O Ministério Público de Santa Catarina (MPSC) apresentou à Justiça denúncia contra sete diretores (cinco deles médicos) e dois médicos socorristas do Serviço de Atendimento Móvel de Urgência (SAMU) catarinense, além de uma médica plantonista do SAMU, por conta da morte de uma criança de um ano de idade, na Comarca de Mafra, causado pelo atraso no atendimento em função da falta de combustível para a ambulância.
A Polícia Civil havia indiciado todos (e mais alguns) por homicídio culposo, mas o Ministério Público entendeu que as provas produzidas durante a investigação apontavam para o dolo eventual, sujeitando os denunciados a uma pena que varia de 12 a 30 anos de prisão.
Na denúncia, o Promotor de Justiça, Rodrigo César Barbosa, relata que, na madrugada dia 7 de junho de 2017, a paciente deu entrada no Hospital São Vicente de Paulo, em Mafra, com quadro de broncopneumonia com necessidade de internação. Na noite seguinte, o quadro clínico da criança se agravou e, na manhã do dia 8 de junho, foi obtida uma vaga em UTI no Hospital Infantil Jeser Amarante Faria, em Joinville.

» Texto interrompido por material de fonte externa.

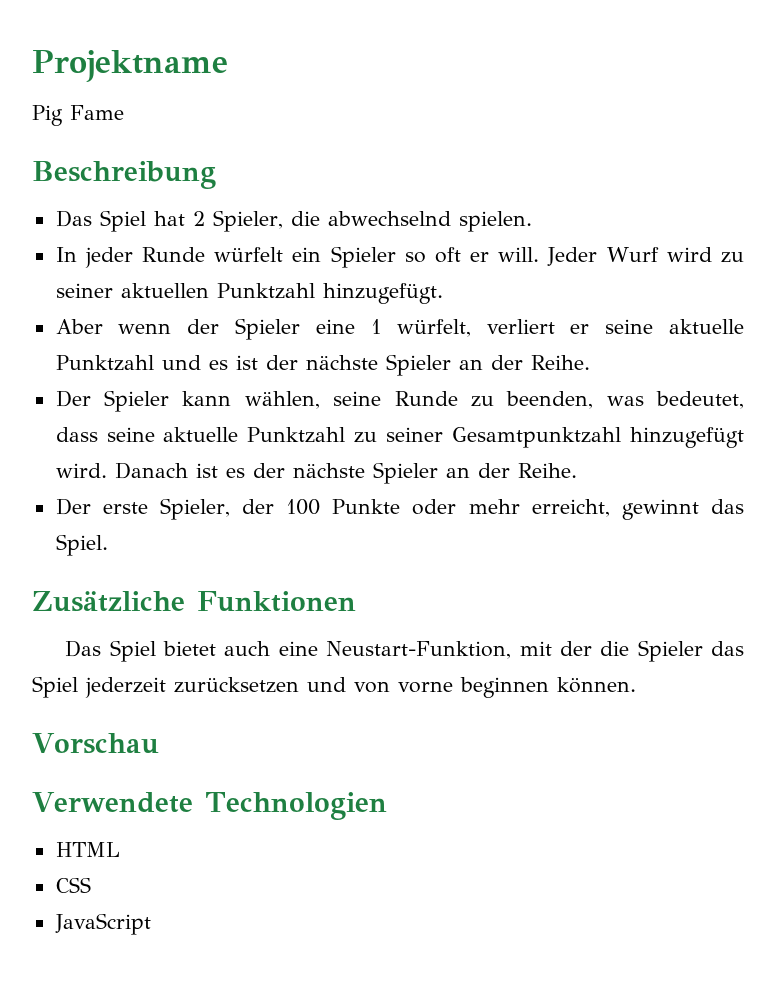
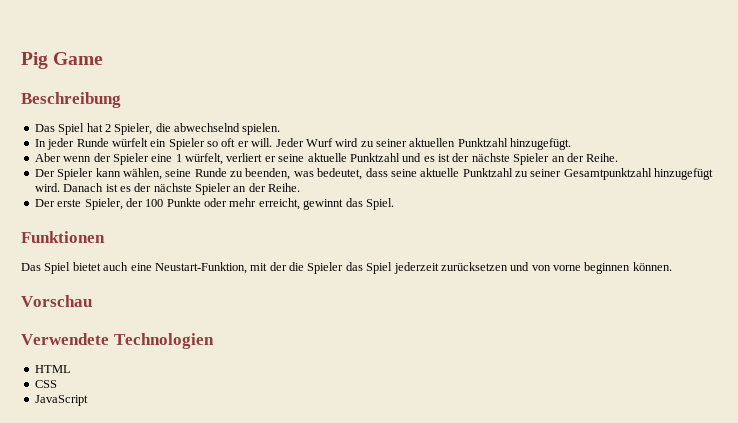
- Projektname
- Pig Fame
+ Pig Game
- Zusätzliche Funktionen
+ Funktionen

Às 10h do mesmo dia, foi feito o primeiro contato com o SAMU para viabilizar a transferência da paciente. A viatura, no entanto, não foi disponibilizada por estar sem combustível. Além disso, não foi permitido pelas autoridades do SAMU que o veículo fosse abastecido por terceiros, como se propôs a fazer o pai da criança. Às 17 horas, o quadro clínico agravou-se ainda mais, e a criança precisou ser intubada e necessitou de ventilação mecânica.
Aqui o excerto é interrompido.